Football—A Game That Connects Us All
Updated: Nov 18, 2018
I told you I would be sitting in my comfy hotel bed beaming with excitement after meeting wonderful young reporters from all around the world. I never thought about the logistics of getting together a group of 16 people all from different countries, it is actually quite hilarious, and we had so much to talk about.
After I arrived at the hotel, scaring my roommate Clara at 3:30 in the morning and immediately jumping in the shower, I went to sleep by 4:00 a.m. and was up by 8 for breakfast and a bus to the stadium to get our credentials. The young reporters and mentors welcomed me with open arms and were all very happy to have me there.
We attended the opening press conference for the FIFA U-17 Women’s World Cup with a panel with people like legendary FIFA player Diego Forlan and FIFA Chief Women’s Football Press Officer Sarai Berman. They both recognized the game of women’s football and how it is just as important as the men’s game. Berman and FIFA have recently launched a global-strategy for women empowerment that I would love to develop a story on while I am here because she and I both believe media members can be a useful tool in spreading the word for this new global-strategy.

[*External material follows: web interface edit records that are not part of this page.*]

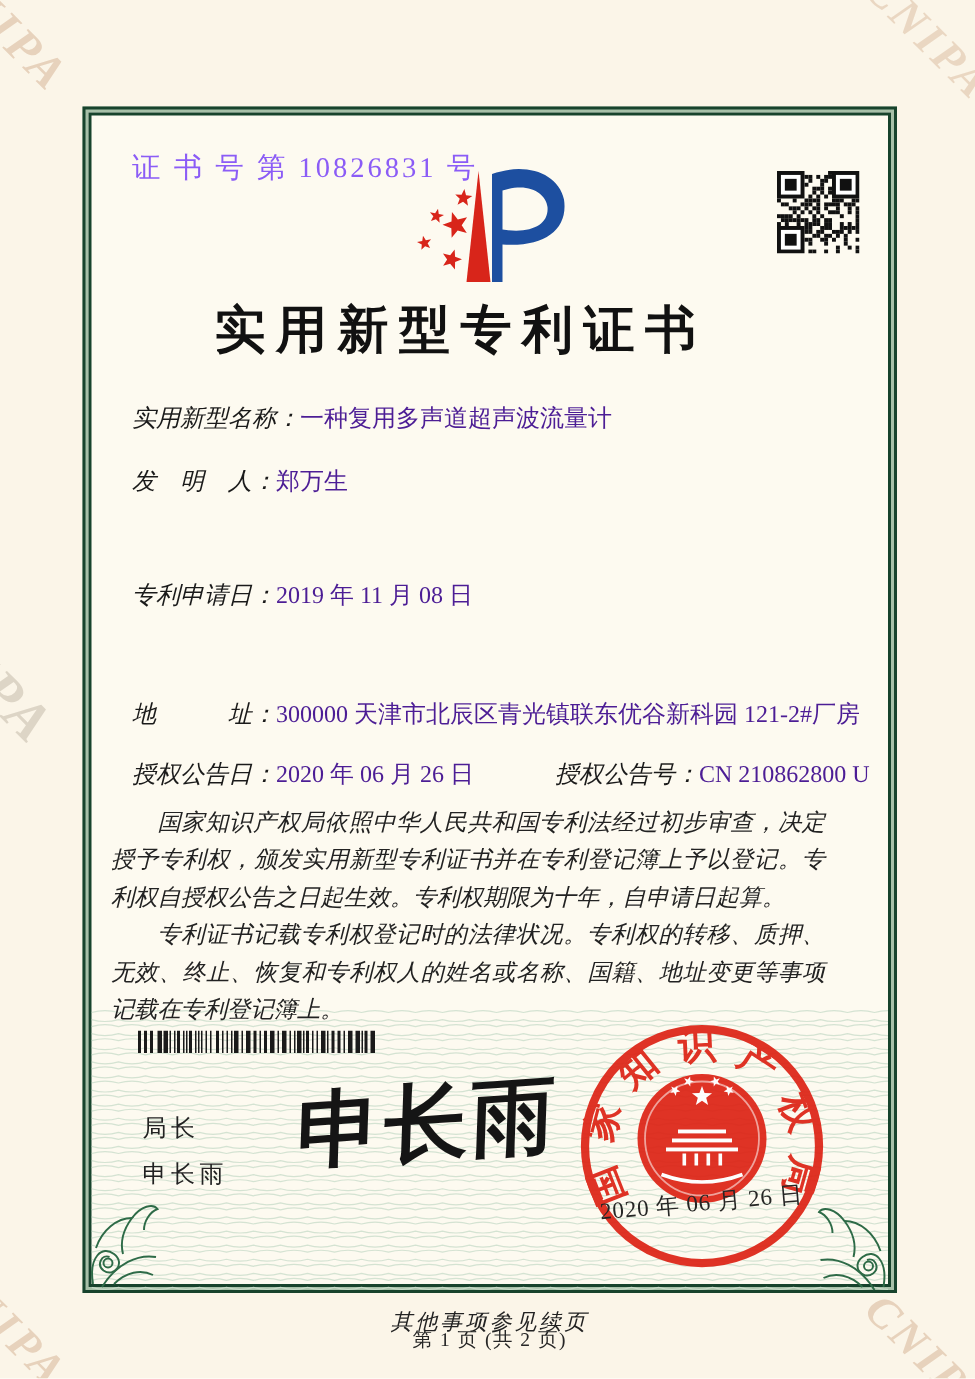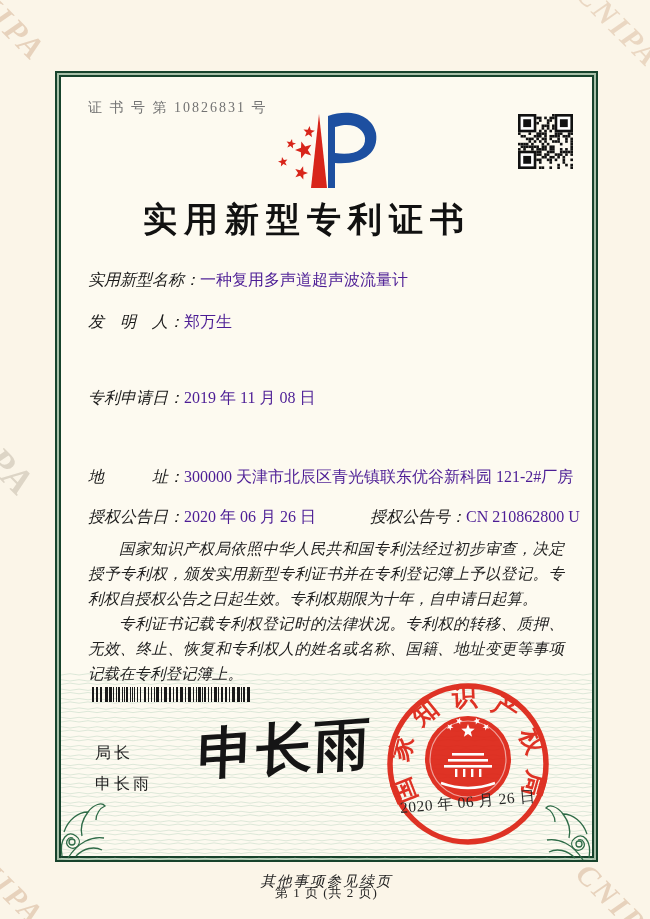--- a/index.html
+++ b/index.html
@@ -41,8 +41,8 @@
   .fl-right{left:545px; top:800px; transform:scaleX(-1);}
   
   .cert-no{
-    position:absolute; left:88px; top:99px; font-size:14px; letter-spacing:2px;
-    color:#737373;
+    position:absolute; left:88px; top:99px; font-size:19px; letter-spacing:2px;
+    color:#8b5cf6;
   }
   .logo{position:absolute; left:268px; top:107px;}
   .qr{position:absolute; left:518px; top:114px;}

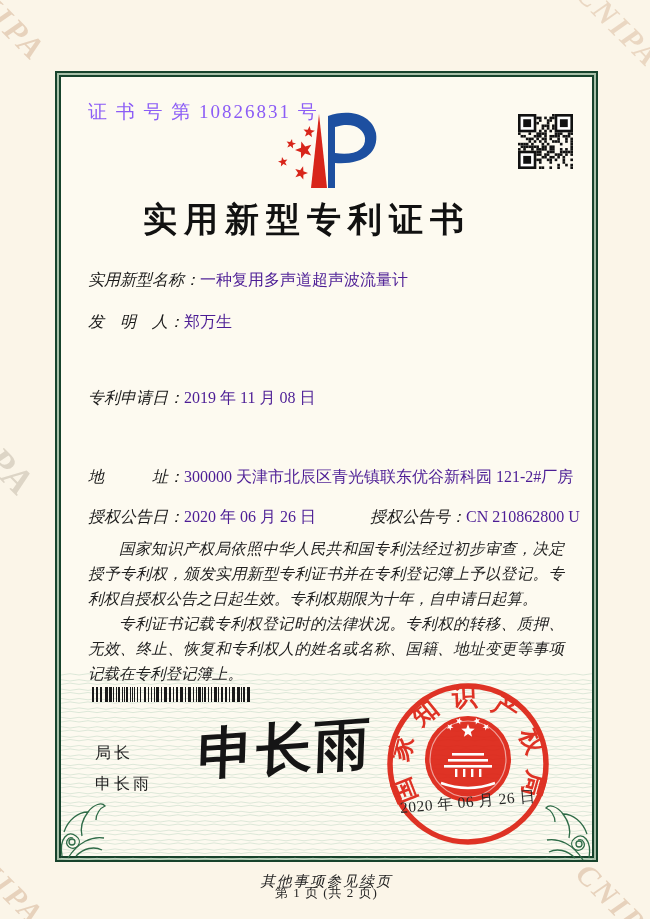--- a/index.html
+++ b/index.html
@@ -57,7 +57,7 @@
   .fpair2{position:absolute; left:282px; top:0;}
   
   .body-text{
-    position:absolute; left:88px; top:536px; width:476px;
+    position:absolute; left:74px; top:536px; width:476px;
     font-size:15.5px; line-height:25px; font-style:italic; color:#222;
     text-align:justify;
   }

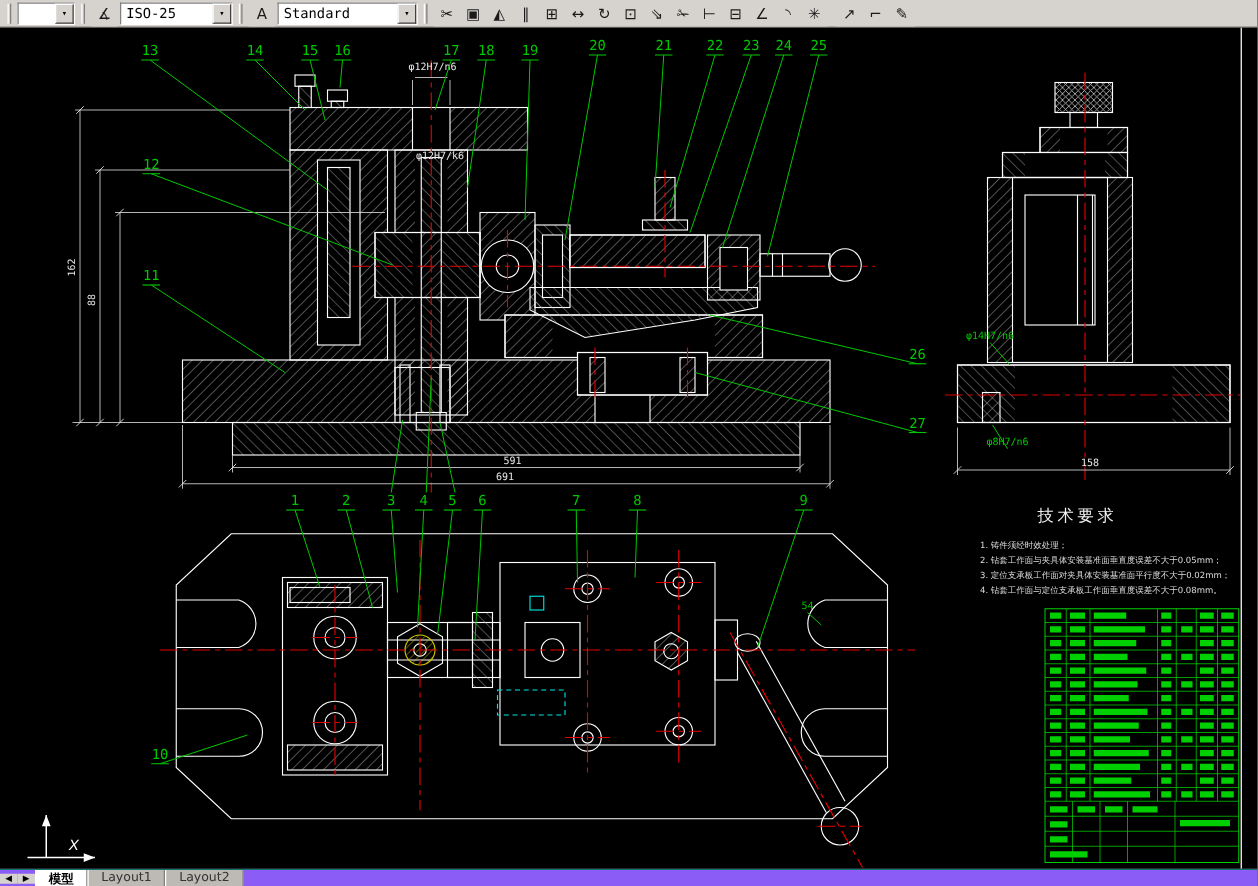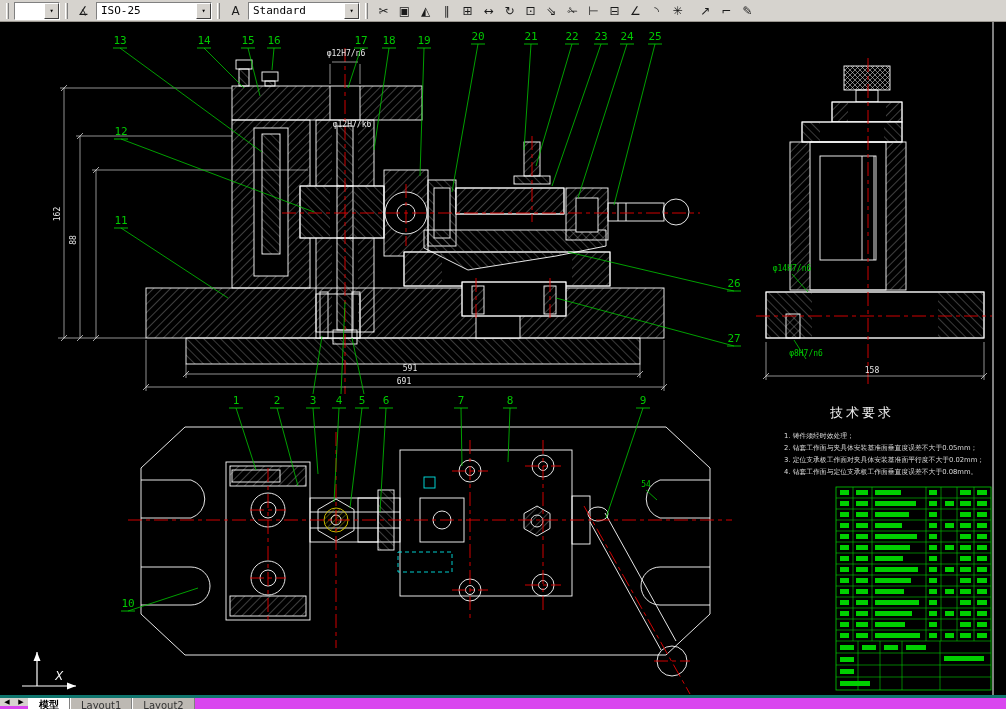--- a/index.html
+++ b/index.html
@@ -46,7 +46,7 @@
   </div>
   <span class="grip"></span>
   <button class="tbtn">∡</button>
-  <div class="combo" style="width:116px">
+  <div class="combo" style="width:90px">
     <span class="val">ISO-25</span>
     <span class="drop">▾</span>
   </div>

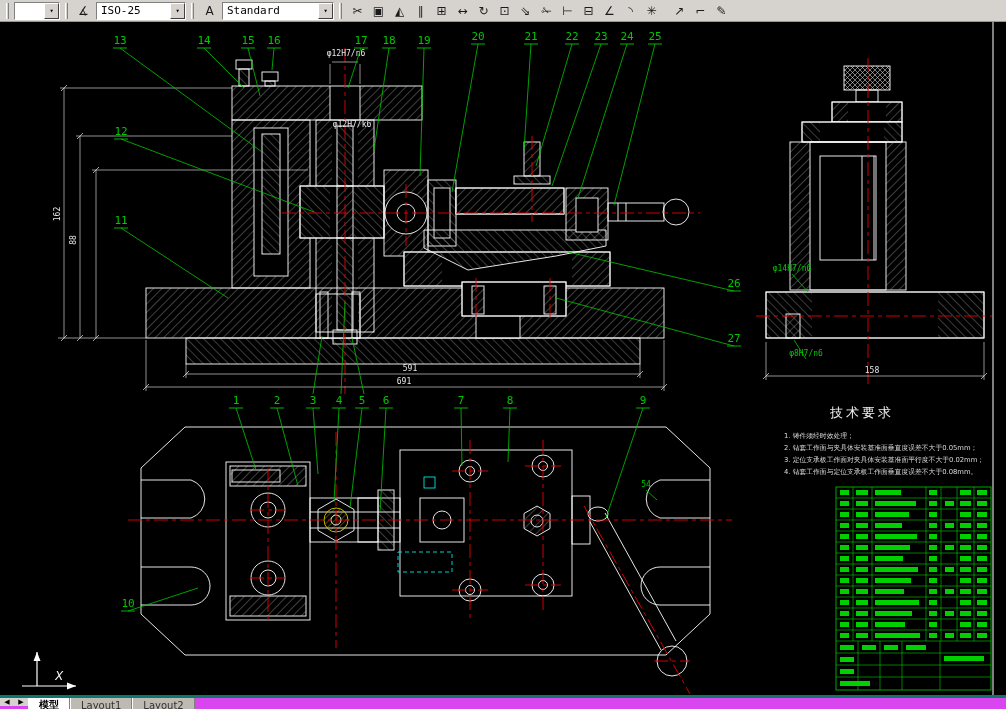--- a/index.html
+++ b/index.html
@@ -25,8 +25,8 @@
   .canvas{position:relative;width:1006px;height:673px;background:#000}
   .canvas svg{display:block}
   
-  .tabbar{height:14px;background:#d946ef;border-top:3px solid #0f766e;
-          display:flex;align-items:flex-start;font-size:10px}
+  .tabbar{height:14px;background:#8b5cf6;border-top:1px solid #0f766e;
+          display:flex;align-items:center;font-size:10px}
   .tabnav{width:14px;border:none;background:#d6d3ce;color:#000;font-size:7px;
           display:flex;align-items:center;justify-content:center;padding:0}
   .tabs{display:flex;align-items:stretch}

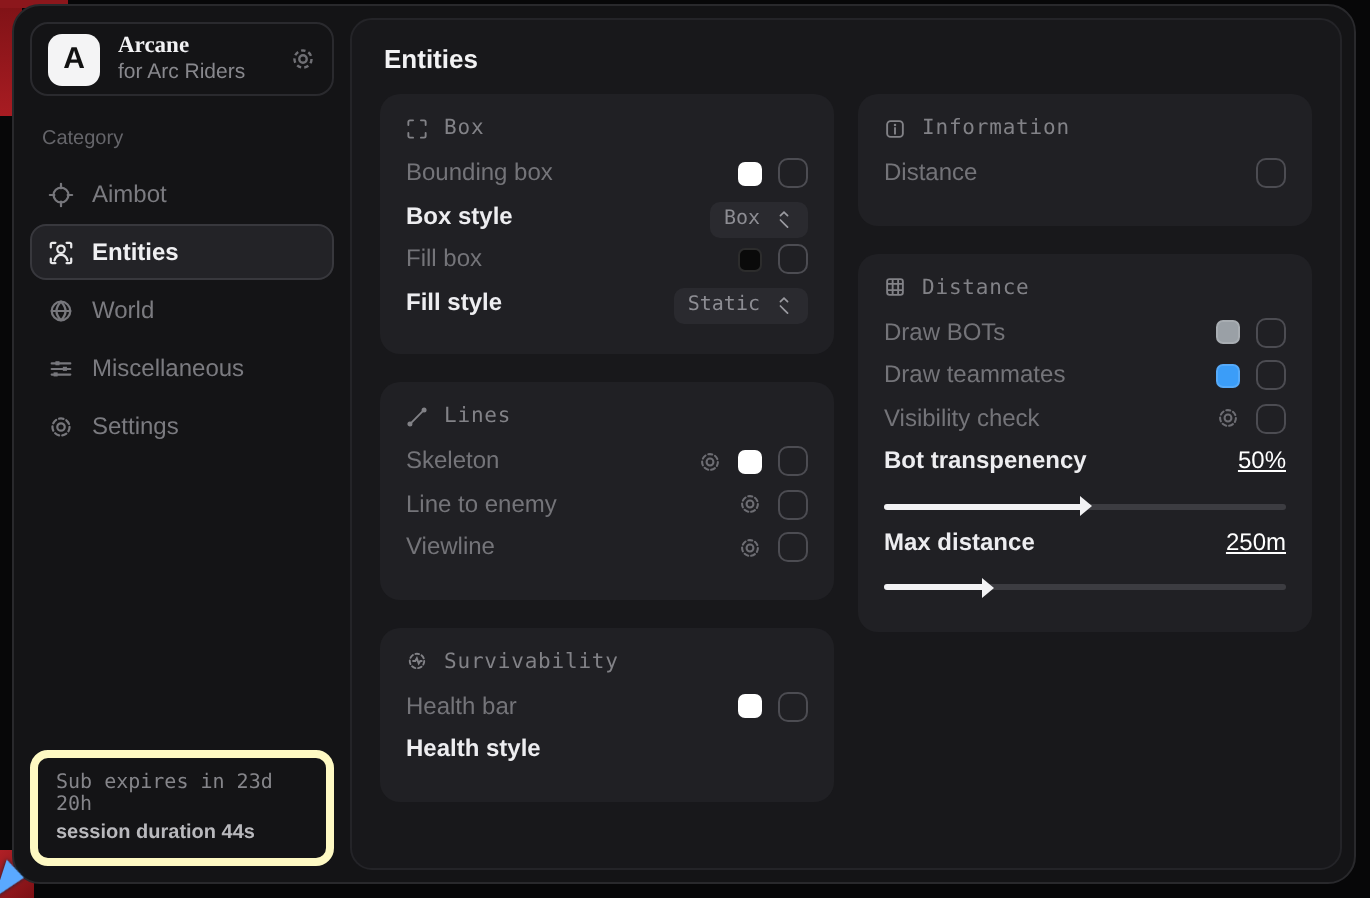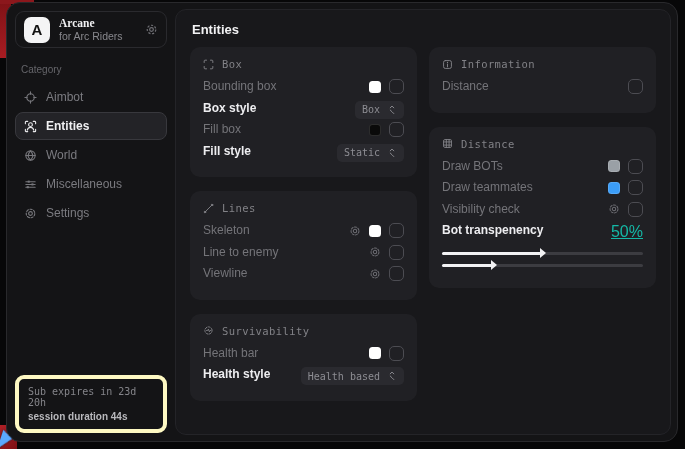--- a/index.html
+++ b/index.html
@@ -67,7 +67,7 @@
     height:18px; padding:0 7px; cursor:pointer; }
   .select-pill .sel-text { font-family:"DejaVu Sans Mono", monospace; font-size:10px; color:#8d8d93; }
   .select-pill .updown { color:#9a9aa0; display:flex; align-items:center; }
-  .slider-value { font-size:16px; color:#14b8a6;text-decoration:underline; }
+  .slider-value { font-size:12px; color:#ffffff;text-decoration:underline; }
   .slider-track { position:relative; height:3px; background:#3c3c41; border-radius:2px; margin:7px 0 9px 0; cursor:pointer; }
   .slider-fill { position:absolute; left:0; top:0; bottom:0; background:#f2f2f4; border-radius:2px; }
   .slider-thumb { position:absolute; top:-3.5px; width:0; height:0;

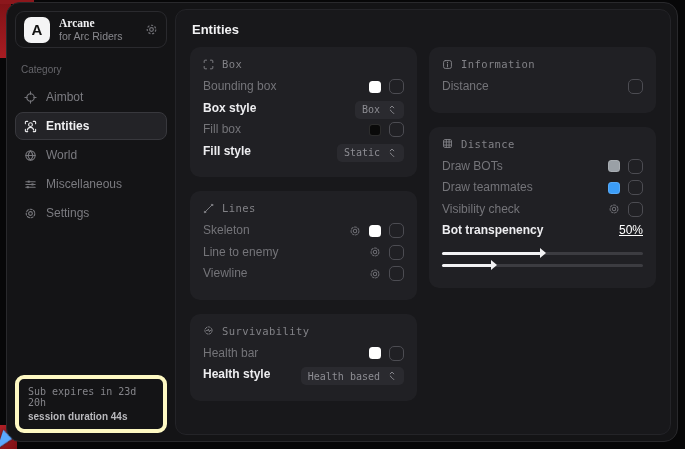--- a/index.html
+++ b/index.html
@@ -362,6 +362,12 @@
               <div class="slider-fill" style="width:50%"></div>
               <div class="slider-thumb" style="left:calc(50% - 3px)"></div>
             </div>
+            <div class="row">
+              <span class="row-label bold">Max distance</span>
+              <div class="row-right">
+                <span class="slider-value">250m</span>
+              </div>
+            </div>
             <div class="slider-track">
               <div class="slider-fill" style="width:26%"></div>
               <div class="slider-thumb" style="left:calc(26% - 3px)"></div>

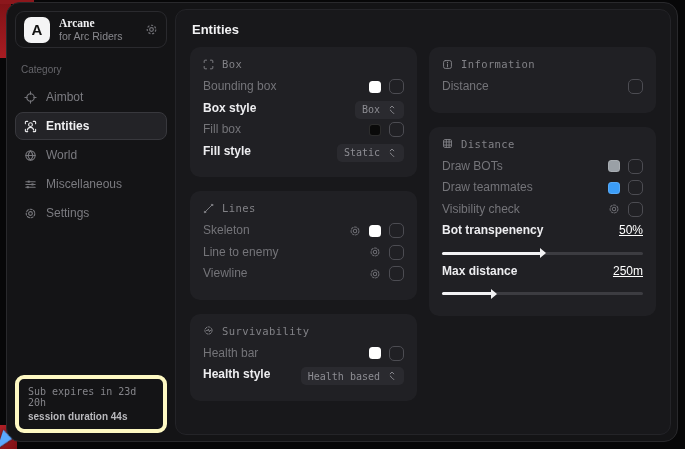--- a/index.html
+++ b/index.html
@@ -285,16 +285,6 @@
             </div>
             <div class="row">
               <span class="row-label bold">Health style</span>
-              <div class="row-right">
-                <div class="select-pill">
-                  <span class="sel-text">Health based</span>
-                  <span class="updown">
-                    <svg width="10" height="10" viewBox="0 0 14 14" fill="none" stroke="currentColor" stroke-width="1.2" stroke-linecap="round">
-                      <path d="M4.5 5.5L7 3l2.5 2.5M4.5 8.5L7 11l2.5 2.5" transform="translate(0,-1.5)"></path>
-                    </svg>
-                  </span>
-                </div>
-              </div>
             </div>
           </div>
         </div>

The best part of the day had to be ordering lunch and dinner with individuals from all different countries. You do not realize how complicated this task is. Although it is required for all of us to be able to speak English, some do not speak it as well and that does not necessarily mean the waiters understand English either. So thank goodness for our translator and literal godsend, Alexia!
Alexia is a 19-year-old local Uruguayan woman that the Young Reporters Program hired to help out in Uruguay. She organizes everything for us from our meals to our busses and she even translates for us. She has to walk around the table for 16 different people explaining to the waiter what we all want and how we want It, except for those who speak perfect Spanish of course. Alexia even bought me a coffee when I was sleep deprived and didn’t have any pesos yet. She is THE BEST.
We have reporters from Argentina, Brazil, Cameroon, Colombia, Finland, Germany, Ghana, Italy, Japan, Mexico, New Zealand, South Africa, South Korea and Spain. Our three mentors are from Argentina, England and Italy. Out of all of these incredible people, Phillip from New Zealand and I are the ONLY ones who only speak English... but I know some Spanish… un poco. I’M TRYING OK!?
DAY 2 – November 12, 2018
Every day we have classes in the morning with our three mentors where they teach us about media and journalism and things we should know before we head into covering the matches. Today was only our second day of classes and it was the first day of the matches for the World Cup, but today’s class really stuck out to me.
Martin, our mentor from Argentina gave his presentation on women’s football and the prejudice against the sport. He showed a video that sarcastically portrayed the Norwegian National team as incompetent players. From there he went on to lecture us on how we should all be writing about these young women in our articles and that we should not act as though it is a surprise to see a woman playing soccer.
My stomach started to feel nauseous as I looked around the room. After class I talked to many of my new friends about soccer (football to them) in their countries and if they played growing up and what it was like for girls to play in their country and the sad truth was that for many of them, it is not as common as you would think to play organized soccer growing up.
This is something I completely took for granted. When I was five years old my mom and dad signed me up for rec soccer, bought me cleats, shin guards and a mouth piece. I was handed a blue Moreau Recreation jersey and off I went. From five years old to 21 I never stopped to think that women in other countries were never given the opportunity to play this game.
When I had the game taken away from me after three knee surgeries I was heartbroken. I worked hard day in and day out to get back to playing the game because it was something that I loved. There are young women in other countries that love the game too, but are too afraid to play or may not be allowed to.
Life for women in the United States is not perfect by any means and I know I will fight a battle every day as a female in this world, but I am blessed that I had the opportunity to grow up playing the game that I love.